“Thank you, Grace. Mother is coming upstairs directly to lie down—will you see she has all she wants?”

“Yes, miss.” Then, after a pause, “It’s you that should lie down and get a rest, Miss Diana,—you’ve been doing ever such a lot all these days. You should just take it easy now.”

Diana smiled again. There was something of kindly compassion in the “take it easy” suggestion—but she nodded assentingly and the well-meaning maid left her.

There was a long mirror against the wall, and Diana suddenly saw her own reflection in it. A hot flush of annoyance reddened her face,—what a scarecrow she looked to herself! So angular and bony! Her plain navy linen frock hung as straight as a man’s trousers; no gracious curves of body gave prettiness to its uncompromising folds,—and as for her poor worn countenance, she could have thrown things at it for its doleful pointed chin and sharp nose! She looked steadfastly into her own eyes,—they were curious in colour, and rather pretty with their melting hues of blue and grey,—but, oh!—those crows’-feet at the corners!—oh, the wrinkling of the eyelids!—oh, the tiredness, and dimness and ache!

Turning abruptly away, she glanced at the small time-piece on her dressing-table. It was three o’clock. Then she took off her navy linen gown,—one of the “serviceable,” ugly sort of things her father was never tired of recommending for her wear,—and slipped on a plain little white wrapper which she had made for herself out of a cheap length of nun’s veiling. She loosened her hair and brushed it out,—it fell to her waist in pretty rippling waves, and it was full of golden “glints,” so much so that spiteful persons of her own sex had even said—“at her age it can’t be natural; it must be dyed!” Nevertheless, its curling tendency and its brightness were all its own, but Diana took no heed of its beauty, and she would have been more than incredulous had anyone told her that in this array, or, rather, disarray, she had the appearance of a time-worn picture of some delicate saint in a French mediæval “Book of Hours.” But such was her aspect. And with the worn saint look upon her, she drew a reclining chair to the window and lay down, stretching herself restfully at full length, and gazing out to sea, her unopened letters on her lap. How beautiful was that seemingly infinite line of shining water, melting into shining sky!—how far removed from the little troubles and terrors of the world of mankind!

“I wonder——!” she murmured. The old story again!—she was always wondering! Then, with eyes growing almost youthful in their intense longing for comprehension, she became absorbed in one of those vague reveries, which, like the things of eternity, have no beginning and no end. She “wondered”—yes!—she wondered why, for example, Nature was so grand and reasonable, and Man so mean and petty, when surely he could, if he chose, be master of his own fate,—master of all the miracles of air, fire and water, and supreme sovereign of his own soul! A passage in a book she had lately been reading recurred to her memory.

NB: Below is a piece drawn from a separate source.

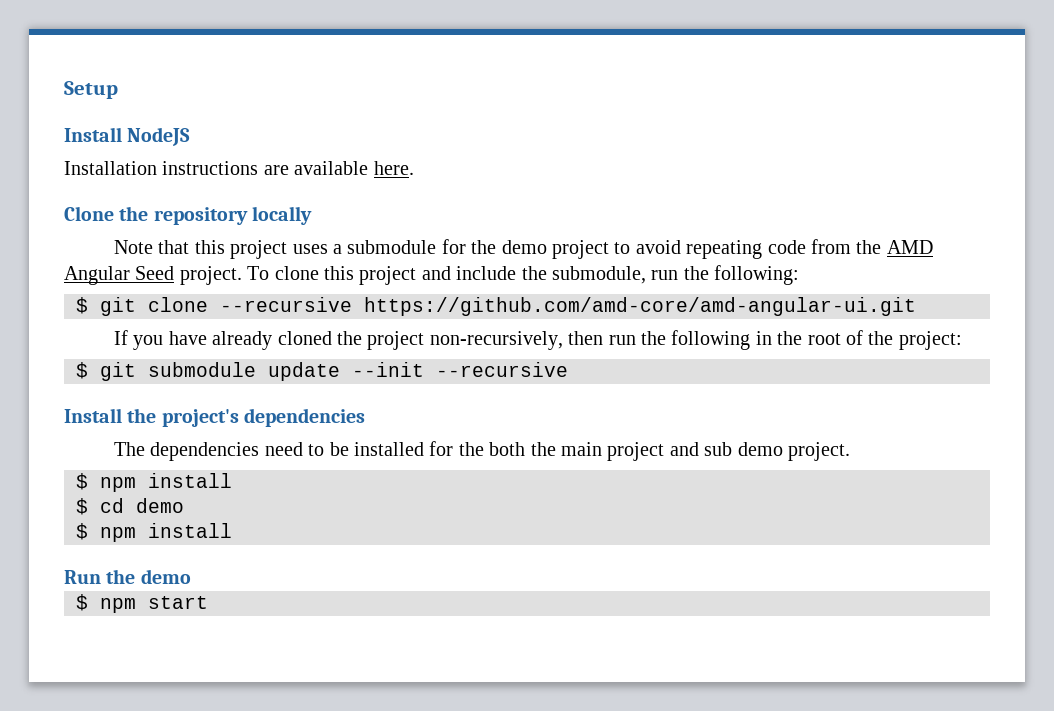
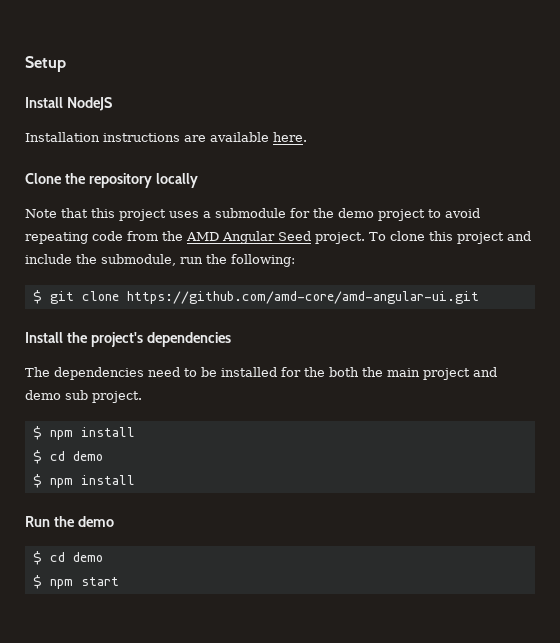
[220,297,352,312] --recursive -> (119, 296) none
[113,330,962,350] [76,362,568,381] // If you have already cloned the project non-recursively, then run the following in the root of the project: // $ git submodule update --init --recursive -> (479, 297) none
[704,442,783,456] sub demo -> [25,390,88,400] demo sub
(191, 576) none -> [32,551,103,565] // $ cd demo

“If any man once mastered the secret of governing the chemical atoms of which he is composed, he would discover the fruit of the Tree of Life of which, as his Creator said, he would ‘take, eat and live for ever!’”

She sighed,—a sigh of weariness and momentary depression, then began turning over her letters and glancing indifferently at the handwriting on each envelope, till one, addressed in a remarkably clear, bold caligraphy, made her smile in evidently pleasurable anticipation.

“From Sophy Lansing,” she said. “Dear little Sophy! She’s always amusing, with her Suffragette enthusiasms, and her vivacious independent ways! And she’s one of those very few clever women who manage to keep womanly and charming in spite of their cleverness. Oh, what a fat letter!”

She opened it and read the dashing scrawl, still smiling.